Action and Global Perspectives
- [52:44] Chapters 4 and 5 share stories of resistance and organizing, showing different ways reproductive justice is enacted—from a Black doctor opening a clinic in Arizona, to international networks for self-managed abortion.
- “There are many different ways to implement abortion, reproductive justice. There are many different avenues for people to change the world and get what they need.” —Dr. Marlene Gerber Fried [52:44]
- [54:40] Ross reflects on how reproductive justice’s global relevance surprised the framework’s originators.
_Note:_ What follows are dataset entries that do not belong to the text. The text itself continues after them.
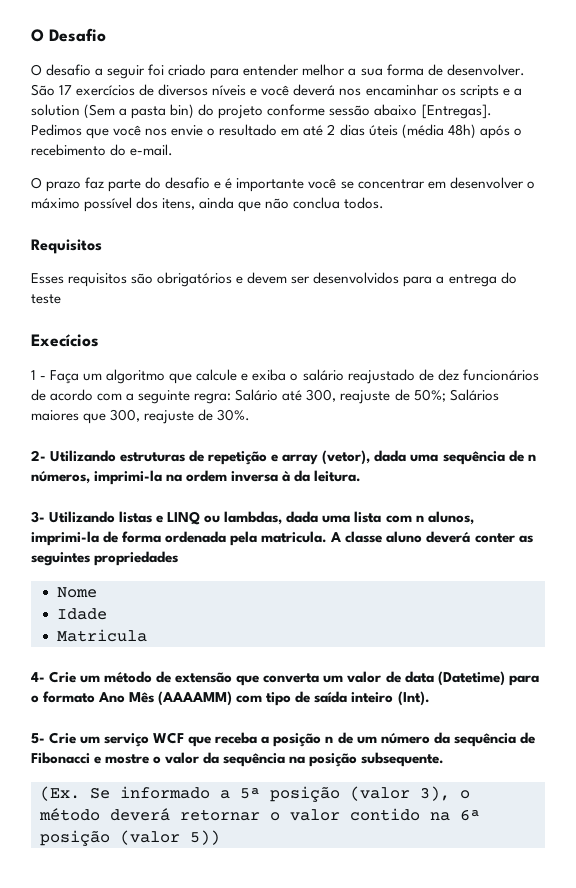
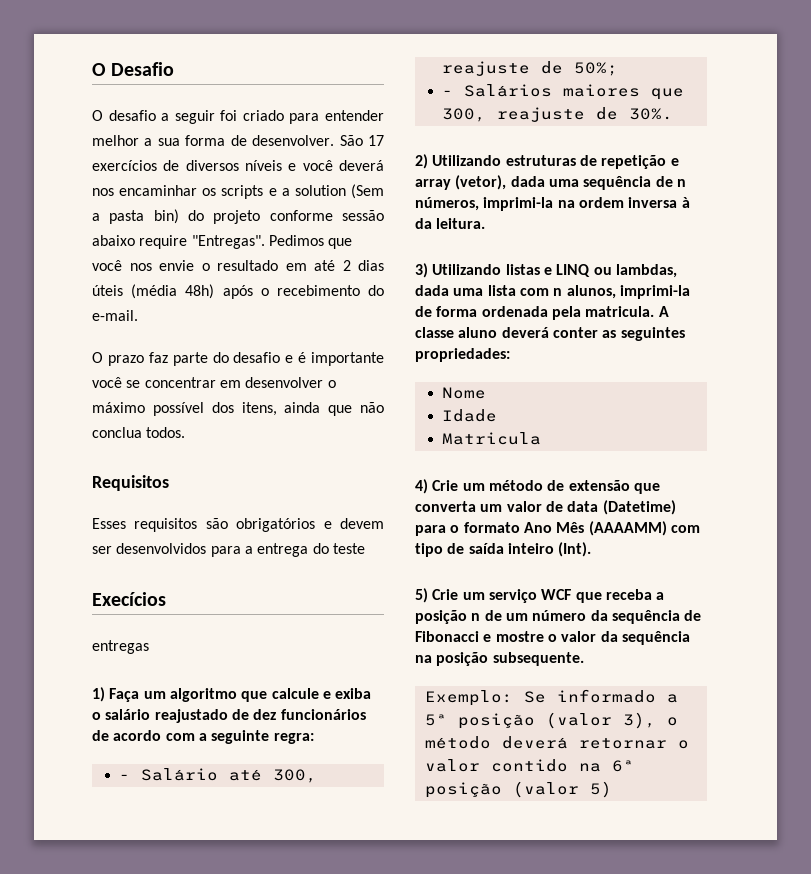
- São 17 exercícios de diversos níveis e você deverá nos encaminhar os scripts e a solution (Sem a pasta bin) do projeto conforme sessão abaixo [Entregas].
+ São 17 exercícios de diversos níveis e você deverá nos encaminhar os scripts e a solution (Sem a pasta bin) do projeto conforme sessão abaixo require "Entregas".
- 1 - Faça um algoritmo que calcule e exiba o salário reajustado de dez funcionários de acordo com a seguinte regra: Salário até 300, reajuste de 50%; Salários maiores que 300, reajuste de 30%.
+ entregas
+ 1) Faça um algoritmo que calcule e exiba o salário reajustado de dez funcionários de acordo com a seguinte regra:
+ - Salário até 300, reajuste de 50%;
+ - Salários maiores que 300, reajuste de 30%.
- 2- Utilizando estruturas de repetição e array (vetor), dada uma sequência de n números, imprimi-la na ordem inversa à da leitura.
+ 2) Utilizando estruturas de repetição e array (vetor), dada uma sequência de n números, imprimi-la na ordem inversa à da leitura.
- 3- Utilizando listas e LINQ ou lambdas, dada uma lista com n alunos, imprimi-la de forma ordenada pela matricula.
+ 3) Utilizando listas e LINQ ou lambdas, dada uma lista com n alunos, imprimi-la de forma ordenada pela matricula.
- A classe aluno deverá conter as seguintes propriedades
+ A classe aluno deverá conter as seguintes propriedades:
- 4- Crie um método de extensão que converta um valor de data (Datetime) para o formato Ano Mês (AAAAMM) com tipo de saída inteiro (Int).
+ 4) Crie um método de extensão que converta um valor de data (Datetime) para o formato Ano Mês (AAAAMM) com tipo de saída inteiro (Int).
- 5- Crie um serviço WCF que receba a posição n de um número da sequência de Fibonacci e mostre o valor da sequência na posição subsequente.
+ 5) Crie um serviço WCF que receba a posição n de um número da sequência de Fibonacci e mostre o valor da sequência na posição subsequente.
- (Ex. Se informado a 5ª posição (valor 3), o método deverá retornar o valor contido na 6ª posição (valor 5))
+ Exemplo: Se informado a 5ª posição (valor 3), o método deverá retornar o valor contido na 6ª posição (valor 5)

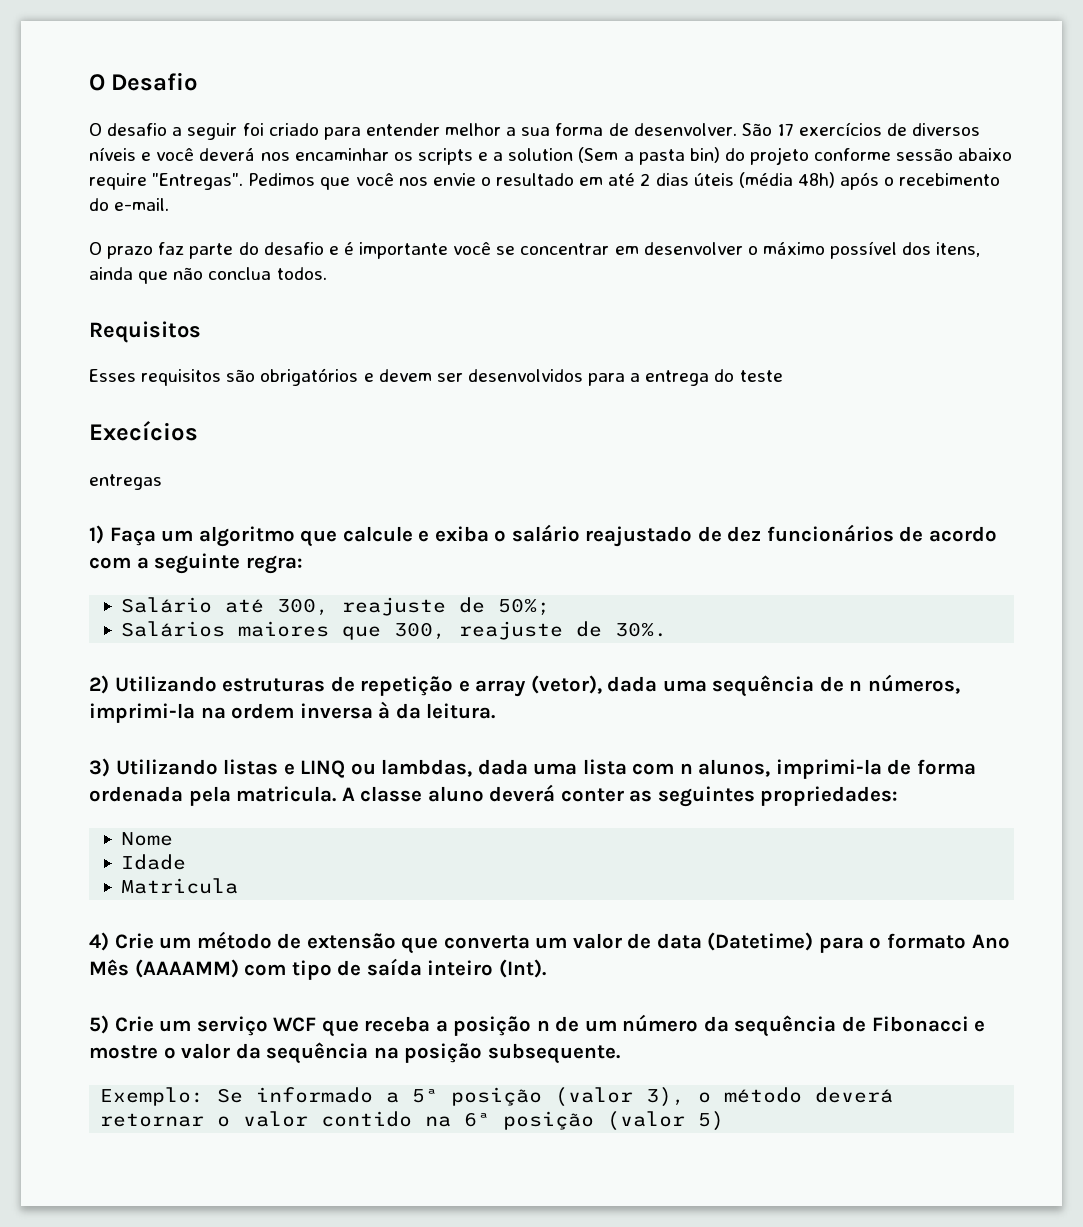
- - Salário até 300, reajuste de 50%;
+ Salário até 300, reajuste de 50%;
- - Salários maiores que 300, reajuste de 30%.
+ Salários maiores que 300, reajuste de 30%.

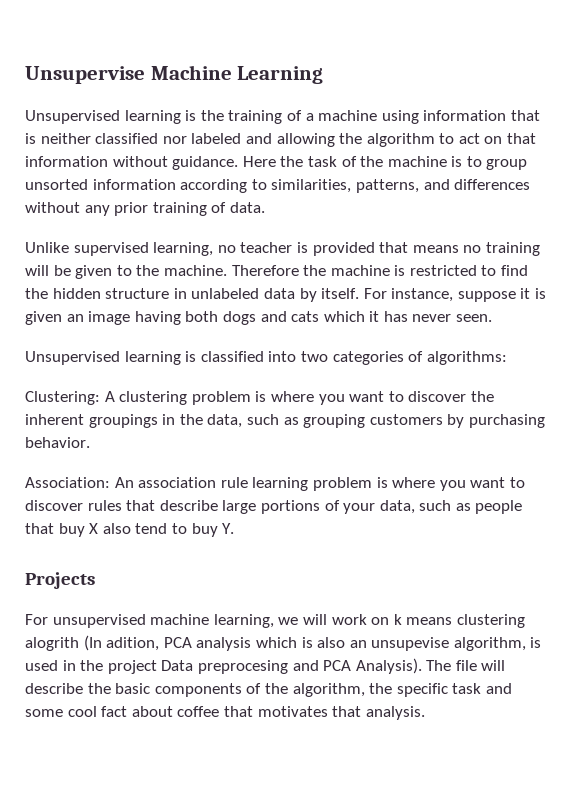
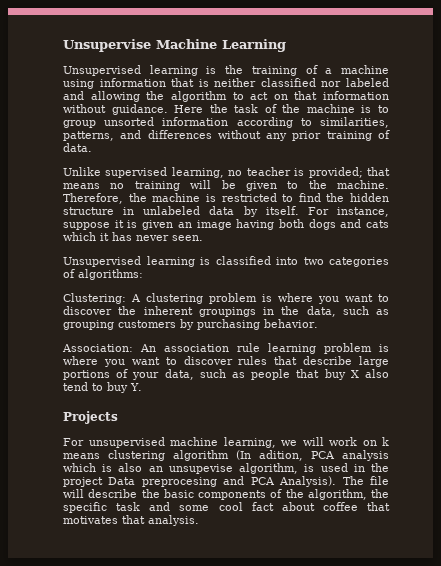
- Unlike supervised learning, no teacher is provided that means no training will be given to the machine.
+ Unlike supervised learning, no teacher is provided; that means no training will be given to the machine.
- Therefore the machine is restricted to find the hidden structure in unlabeled data by itself.
+ Therefore, the machine is restricted to find the hidden structure in unlabeled data by itself.
- For unsupervised machine learning, we will work on k means clustering alogrith (In adition, PCA analysis which is also an unsupevise algorithm, is used in the project Data preprocesing and PCA Analysis).
+ For unsupervised machine learning, we will work on k means clustering algorithm (In adition, PCA analysis which is also an unsupevise algorithm, is used in the project Data preprocesing and PCA Analysis).

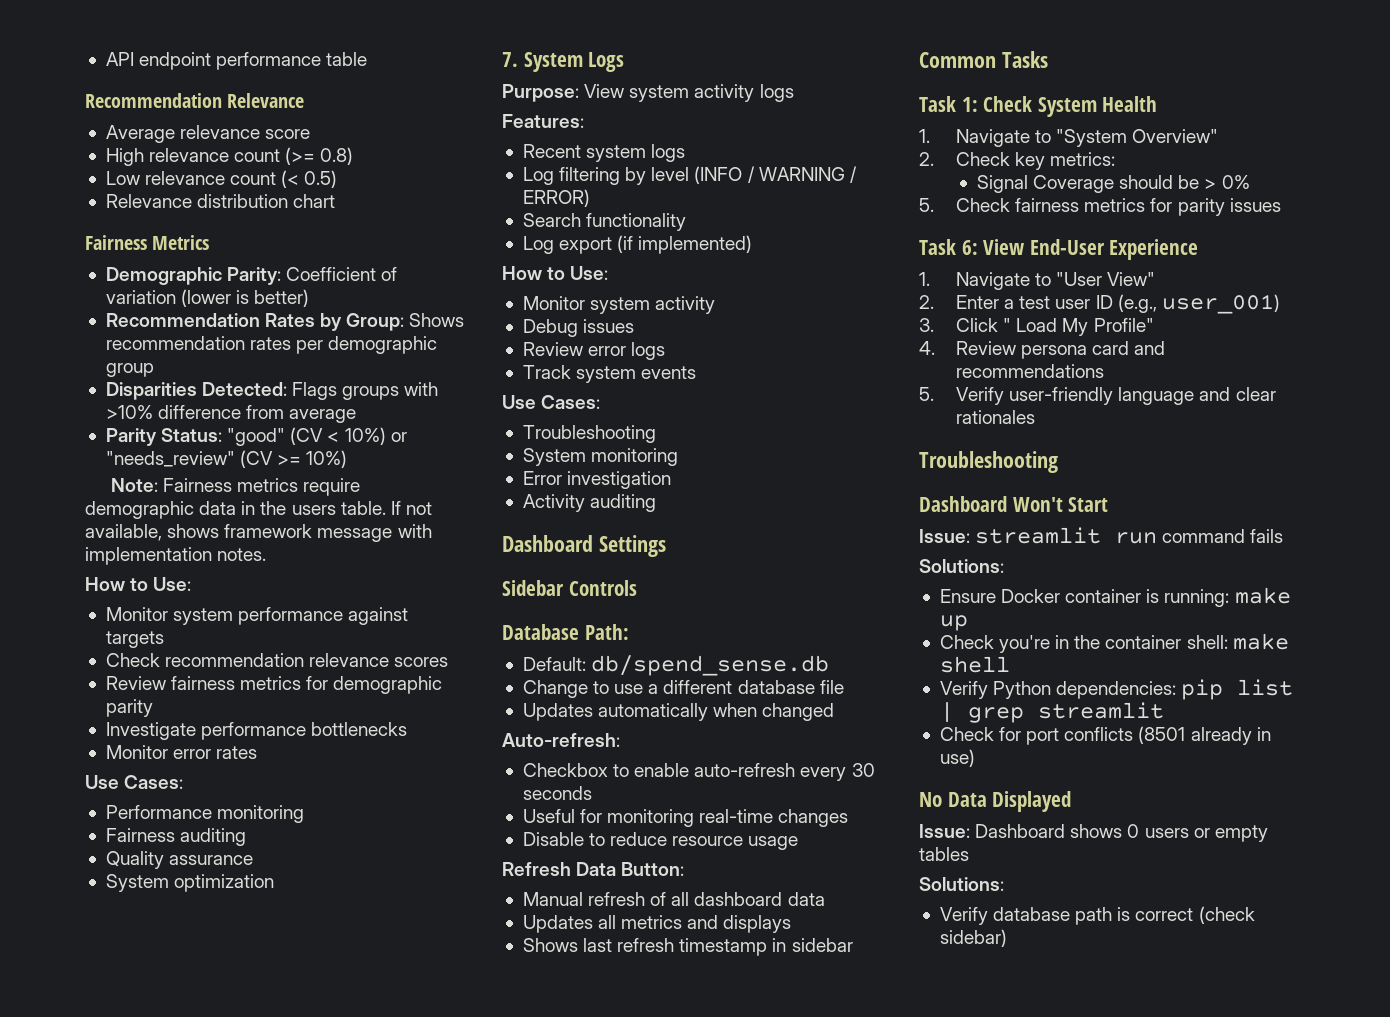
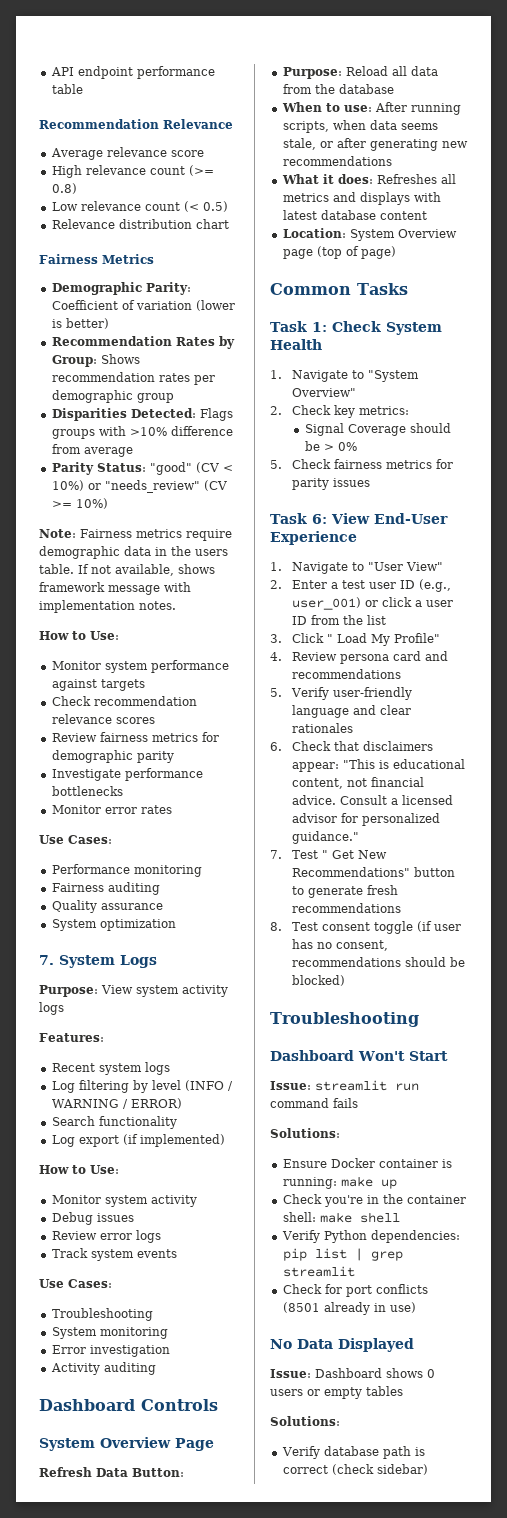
- Dashboard Settings
- Sidebar Controls
+ Dashboard Controls
- Database Path:
- Default: db/spend_sense.db
- Change to use a different database file
- Updates automatically when changed
- Auto-refresh:
- Checkbox to enable auto-refresh every 30 seconds
- Useful for monitoring real-time changes
- Disable to reduce resource usage
+ System Overview Page
  Refresh Data Button:
- Manual refresh of all dashboard data
- Updates all metrics and displays
- Shows last refresh timestamp in sidebar
+ Purpose: Reload all data from the database
+ When to use: After running scripts, when data seems stale, or after generating new recommendations
+ What it does: Refreshes all metrics and displays with latest database content
+ Location: System Overview page (top of page)
- 2. Enter a test user ID (e.g., user_001)
+ 2. Enter a test user ID (e.g., user_001) or click a user ID from the list
+ 6. Check that disclaimers appear: "This is educational content, not financial advice. Consult a licensed advisor for personalized guidance."
+ 7. Test " Get New Recommendations" button to generate fresh recommendations
+ 8. Test consent toggle (if user has no consent, recommendations should be blocked)

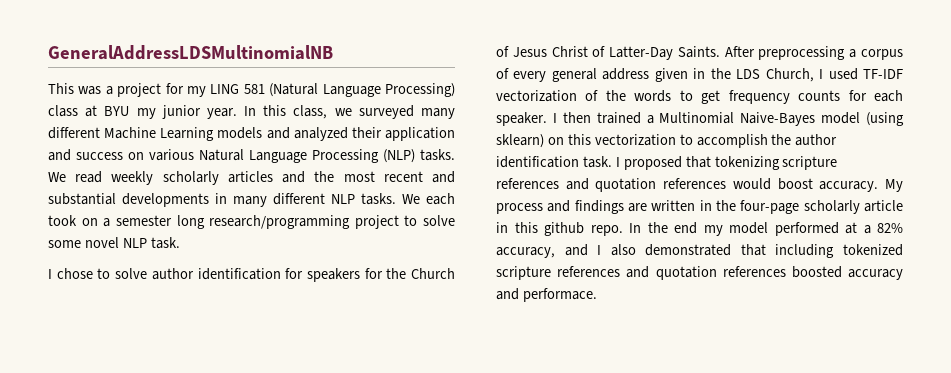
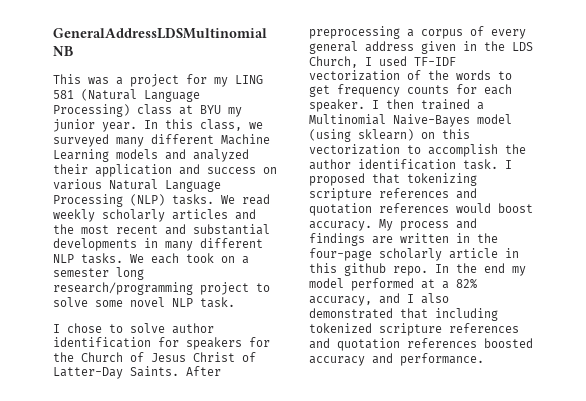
- In the end my model performed at a 82% accuracy, and I also demonstrated that including tokenized scripture references and quotation references boosted accuracy and performace.
+ In the end my model performed at a 82% accuracy, and I also demonstrated that including tokenized scripture references and quotation references boosted accuracy and performance.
- “[Reproductive justice] has created political space and reframing in other countries like Ireland, through Latin America, on the continent of Africa and in Asia...” [54:40]
- [56:19] The most radical strategies—such as self-managed abortion with pills—have often emerged outside the U.S. “Everything was not invented here.” —Dr. Marlene Gerber Fried [56:19]
Hope, Resistance, and Moving Forward
- [57:08] Fried calls for “resistance...the determination to make something better...to always be on the lookout for new ways in which eugenics is showing up.”
- “Playing offense, don’t play by the rules. The rules weren’t meant for us.” [57:08]
- [57:53] Ross emphasizes hope as a radical, necessary force:
- “As long as people live their authentic lives, tell the truth of what they're going through, and offer a vision for what the world should be, we will accomplish so many wonderful things that will awe us.” —Dr. Loretta Ross [57:53]
Notable Quotes & Timestamps
- “[Reproductive justice] is the art of making your life matter.” —Dr. Loretta Ross [04:10]
- “You can't really understand what's going on with abortion unless you really see it in this broader frame.” —Dr. Marlene Gerber Fried [06:21]
- “Everything was not invented here.” —Dr. Marlene Gerber Fried [56:19]
- “Playing offense, don’t play by the rules. The rules weren’t meant for us.” —Dr. Marlene Gerber Fried [57:08]
- “As long as people live their authentic lives, tell the truth...and offer a vision for what the world should be, we will accomplish so many wonderful things that will awe us.” —Dr. Loretta Ross [57:53]
Key Timestamps for Major Topics
- 01:44 – Loretta Ross and Marlene Gerber Fried: introductions and activist-scholarly identities
- 06:21 – Why a new framework: origins and purpose of the book
- 10:52 – Defining reproductive justice: four key principles
- 13:05 – Human rights vs. legal rights: limitations of the U.S. legal framework
- 18:39 – The 1994 “birth” of reproductive justice as a framework
- 25:46 – The Hyde Amendment and its impact on access
- 30:11 – Story of Rosie Jimenez: personalizing systemic harm
- 37:40 – Systemic attacks on midwives and control of reproductive knowledge
- 38:57 – Chapter 3: “Reprocide” and abusive sterilization
- 43:34 – Buck v. Bell and legalizing forced sterilization
- 49:29 – Eugenics as mainstream policy and propaganda
- 52:44 – Putting reproductive justice in action: stories from the front lines
- 54:40 – The global reach and adaptability of reproductive justice
- 57:08 – Calls to hope, resistance, and creating change
Tone & Language
The conversation is candid, urgent, and activist-forward, blending lived narrative, personal conviction, and rigorous analysis. Both authors speak with deep empathy, moral clarity, and a call to action, always rooting reproductive justice in real lives and global systems. The focus is on building broad-based, intersectional movements that acknowledge history, complexity, and possibility.